Principal characters
 Valérian, a spatio-temporal agent from Galaxity in the 28th century
 Laureline, originally from France in the 11th century, now a spatio-temporal agent of Galaxity in the 28th century
 Elmir, Grand Master of the Guild of Merchants on Syrte-The-Magnificent
 The Authorities, mysterious masked clerics
 Prince Ramal, Emperor of the Thousand Planets

Settings
 The Syrtien System, Empire of a Thousand Planets, 2730:
 Syrte-The-Magnificent, capital of the Empire. The City of Syrte is dominated by the Imperial Palace, which is off-limits to all but the Ambassadors of the Empire and the favourites of the prince. The city itself is a vast marketplace where merchants trade wares from all corners of the Empire. A network of canals connects the districts of the city with the spaceport and the cultivated areas outlying the city. Beyond them lie dense jungles where peasant fishermen hunt the huge Marcyam water serpents and where the mysterious Authorities have their strange temples. The Syrtien climate has no wind, so boats are driven by paddles powered by solar sails, while static electricity causes dense ice storms to spring up suddenly. When the ice melts, the pollen that is released causes beautiful flowers to bloom in the air. The perfume of the flowers forces the Marcyams out of their waterholes which allow the fishermen to hunt them.
 Glam, a forest world.
 Murmyl, homeworld of the greatest architects of the Syrtien System.
 Mintel, a powerful industrial base.
 Simius, another world of the Syrtien Empire.
 Slomp, a remote, barren asteroid. The rocky hills of the asteroid resemble faces of living beings – these are the ancient inhabitants of Slomp who are slowly being absorbed into the ground. A phosphorous liquid exudes from their eyes like tears. When drunk, this liquid can be used to extend human life beyond its normal span.

Notes
 This is the first Valérian album to move into fully fledged space opera, as opposed to the time travel theme of the previous stories.
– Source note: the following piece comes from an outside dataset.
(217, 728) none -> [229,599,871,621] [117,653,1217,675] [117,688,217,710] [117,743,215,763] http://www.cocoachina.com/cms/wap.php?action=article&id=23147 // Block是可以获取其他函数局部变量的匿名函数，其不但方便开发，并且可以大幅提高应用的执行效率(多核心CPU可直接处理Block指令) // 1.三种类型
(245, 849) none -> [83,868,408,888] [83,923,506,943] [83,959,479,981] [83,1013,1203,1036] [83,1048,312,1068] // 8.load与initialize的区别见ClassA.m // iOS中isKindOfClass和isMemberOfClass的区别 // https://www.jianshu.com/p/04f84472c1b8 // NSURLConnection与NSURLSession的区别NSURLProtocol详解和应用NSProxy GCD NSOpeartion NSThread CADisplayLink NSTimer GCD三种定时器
 Kim Thompson of The Comics Journal, in his introduction to Valerian: The New Future Trilogy (an English language collection of the albums On the Frontiers, The Living Weapons and The Circles of Power, ), has pointed out the similarities in the visual look of this album and George Lucas' Star Wars trilogy and states that the film's designers, some of whom were French, owned a collection of Valérian albums. In particular, he points to similarities between the scene where Valérian is interrogated by the Authorities and the scene in The Empire Strikes Back where Han Solo is encased in a substance called carbonite.
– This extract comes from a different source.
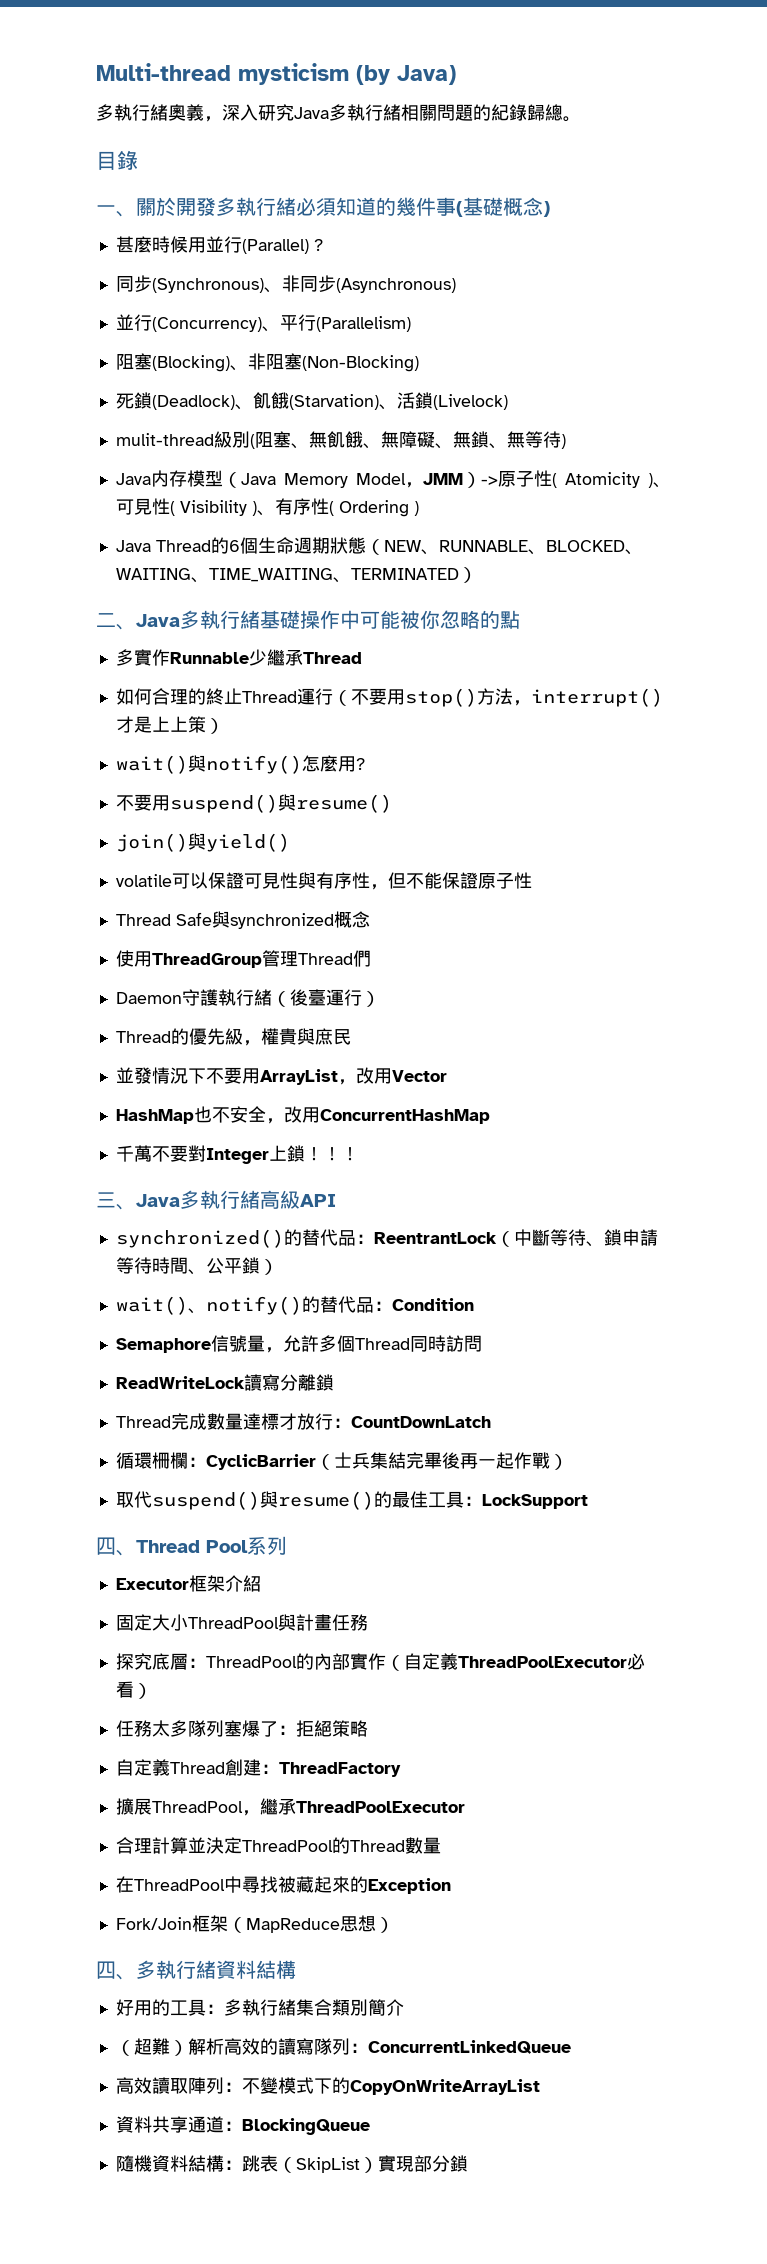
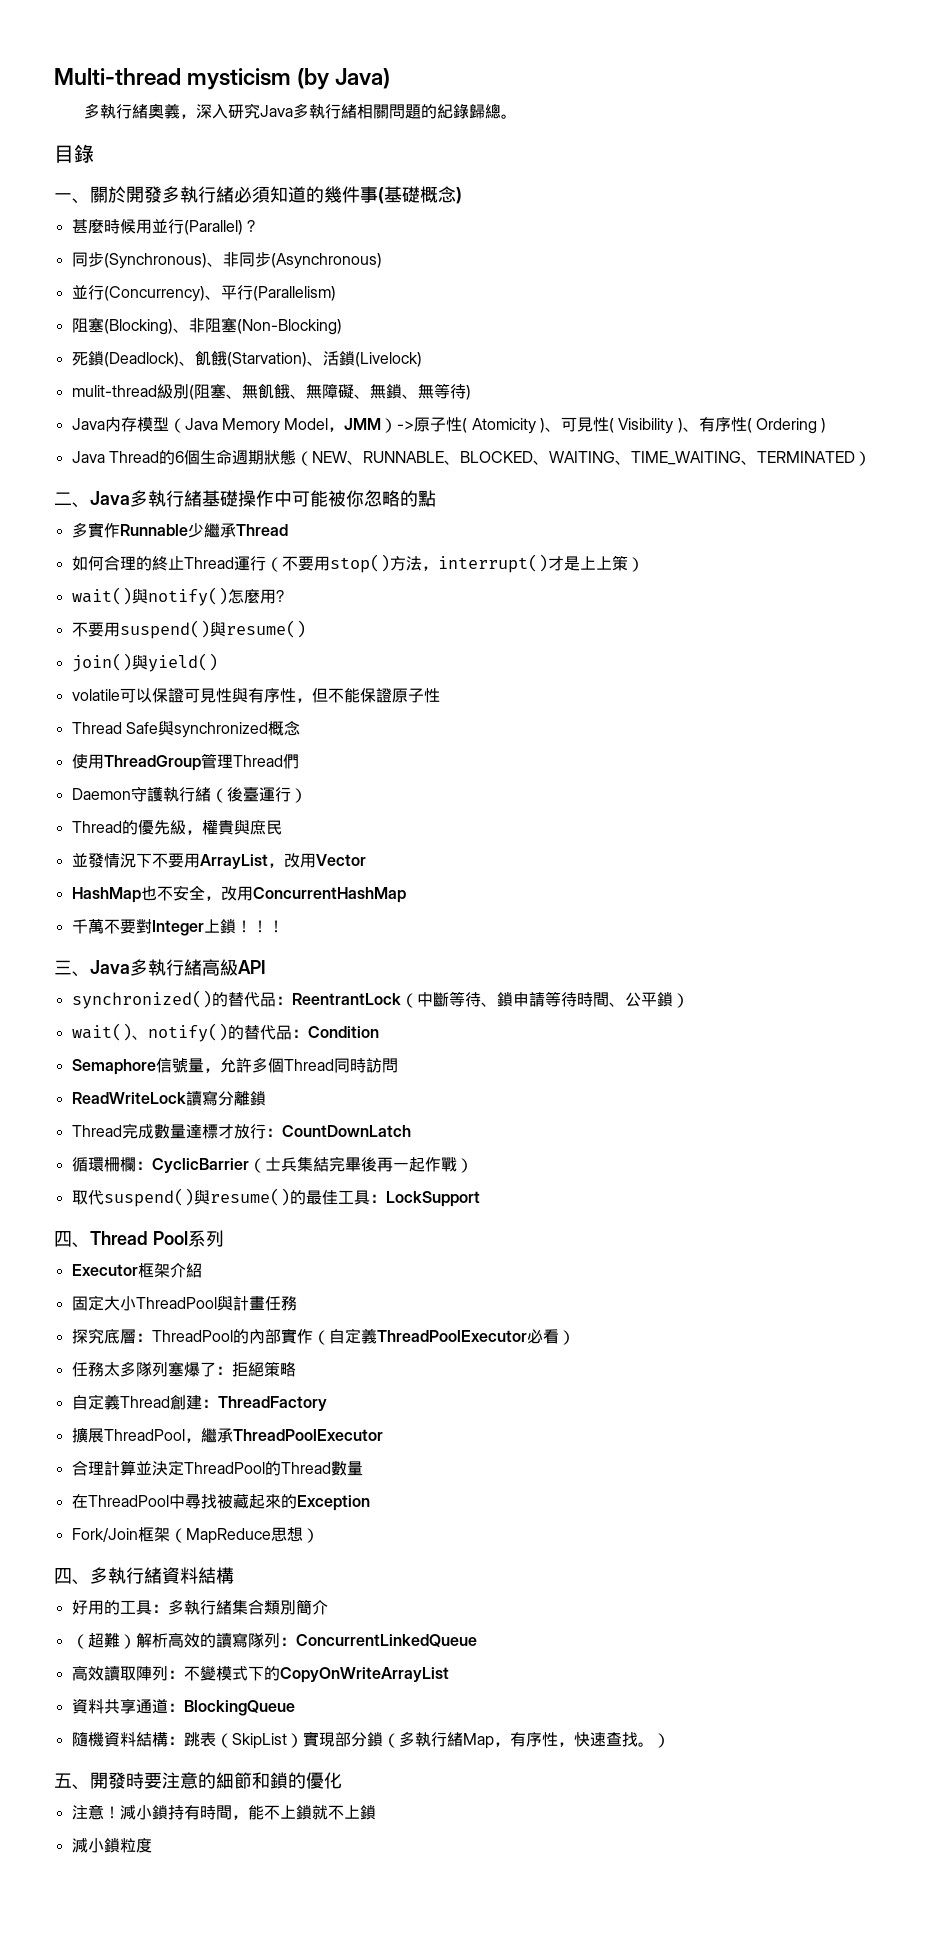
(468, 2163) none -> [382,1731,670,1749] [54,1772,342,1790] [71,1804,376,1820] [71,1838,152,1853] （多執行緒Map，有序性，快速查找。） // 五、開發時要注意的細節和鎖的優化 // 注意！減小鎖持有時間，能不上鎖就不上鎖 // 減小鎖粒度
 Valérian and Laureline's saucer-shaped astroship makes its first appearance in an album (it was first seen in the short-story The Great Collector) and we learn its designation, XB982, for the first time. The astroship appears in virtually every subsequent album.
 There is a brief reference to the planet Bluxte as being one of the planets of the Empire. Bluxte is referenced again in Ambassador of the Shadows as being the homeworld of the Grumpy Converter, a creature the reappears in several subsequent albums. Bluxte appears to be a planet with a surplus of unusual (and useful) fauna – in the case of Empire of a Thousand Planets, we are introduced briefly to the telepathic Spiglics, familiar animals that live on the head of their master, communicating their continuous happiness to him or her by thought transference.
 The film adaptation of the series of stories is named after this album; "Valerian and the City of a Thousand Planets."